Predicting Alzheimer's Disease from Clinical Dementia Rating, Estimated Total Intracranial Volume, Atlas Scaling Factor: Incorporating Ensemble Approach into Automated Machine Learning
Ali Haider Bangash1, Sakina Batool2
1Shifa College of Medicine, STMU, 2Fatima Jinnah Medical University
Objective:
With artificial intelligence (particularly machine learning) exhibiting superior predictive and prognosticative capabilities when compared with conventional statistical techniques, for neurological as well as non-neurological conditions, we explored automated Machine Learning to predict AD using variables such as socioeconomic status, Normalized Whole Brain Volume and Atlas Scaling Factor.
Background:
Alzheimer’s Disease (AD) is a debilitating disease associated with the pathognomonic deposition of neurofibrillary tangles and neuritic plaques along with characteristic amyloid angiopathy-driven hippocampal granulovacuolar degeneration and Meynert's nucleus neuronal loss.
Design/Methods:
The data was adopted as shared on Kaggle. The study population comprised 373 human subjects (Female subjects = 57%; Range of age = 60-98). Variables include years of education, socioeconomic status and MMSE scores.
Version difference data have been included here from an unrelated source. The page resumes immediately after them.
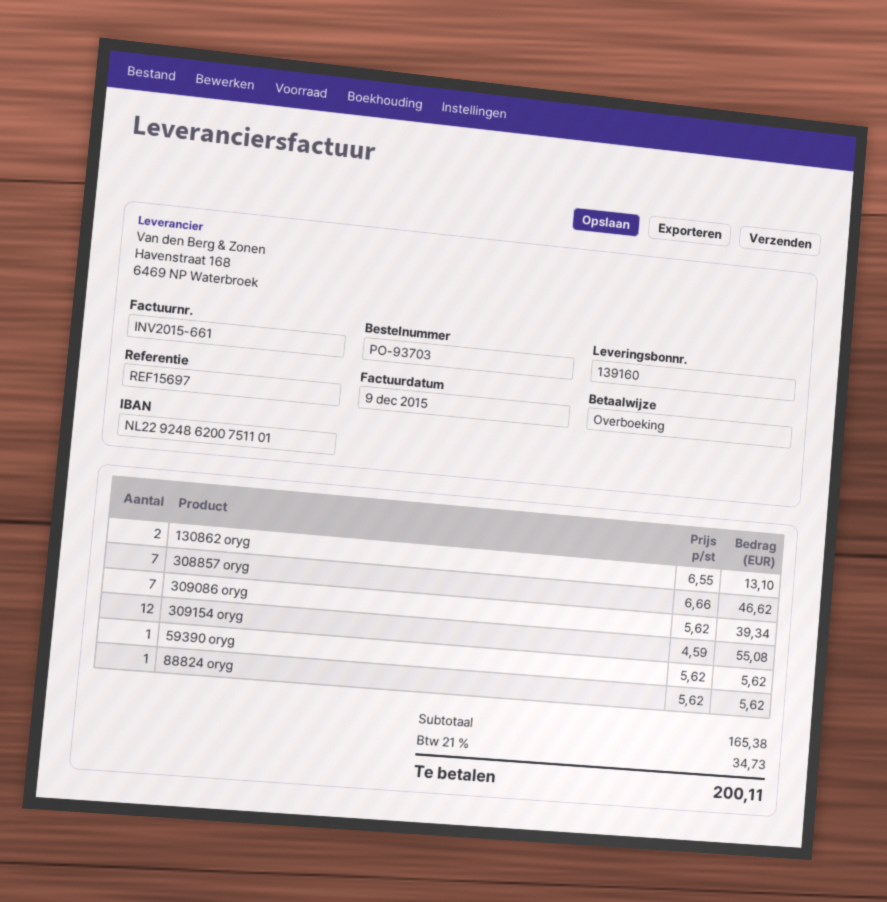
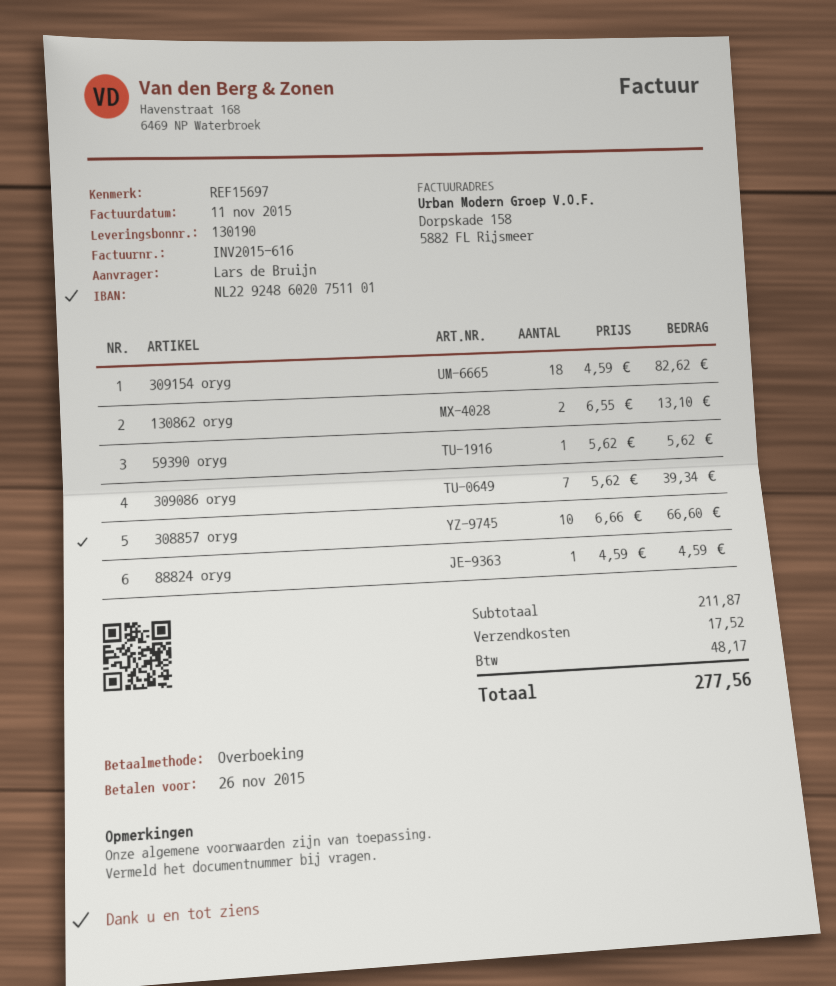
delivery note number: 139160 -> 130190
invoice number: INV2015-661 -> INV2015-616
invoice date: 2015-12-09 -> 2015-11-11
bank account: NL2292486200751101 -> NL2292486020751101
308857 oryg: 7 x 6.66 = 46.62 -> 10 x 6.66 = 66.60
309154 oryg: 12 x 4.59 = 55.08 -> 18 x 4.59 = 82.62
88824 oryg: 1 x 5.62 = 5.62 -> 1 x 4.59 = 4.59
subtotal: 165.38 -> 211.87
shipping: none -> 17.52
tax: 34.73 -> 48.17
total: 200.11 -> 277.56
The current state of the art for aML was adopted to develop classification models using algorithms including Extreme Gradient Boosting, Random Forest and Neural Network. The models were stacked after implementation of hyperparameter tuning, via insertion of random features and boosting on errors. Ensemble approach, which is the amalgamation of two or more than two algorithmic models to develop a model better than either of its computive components, was superimposed on stacked models. The mwA-AUROC area gauged the discriminating ability of models, with the highest value of 1 indicating perfect discriminative classification ability.
Results:
An ensemble of CatBoost, Nearest Neighbours and Neural Network algorithmic models with incorporated K-means features and boost on errors achieved an mwA-AUROC of 0.96 with a close-to perfect AD detection score. The respective model did not perform well in classifying converted patients. The ensemble model exhibited the least log loss among all developed algorithmic models.
Conclusions:
Such predictive models, when deployed on cloud, would serve to improve the management of the respective patient as well as the resource allocation, ultimately translating into significant reduction of morbidity and mortality associated with this enfeebling condition.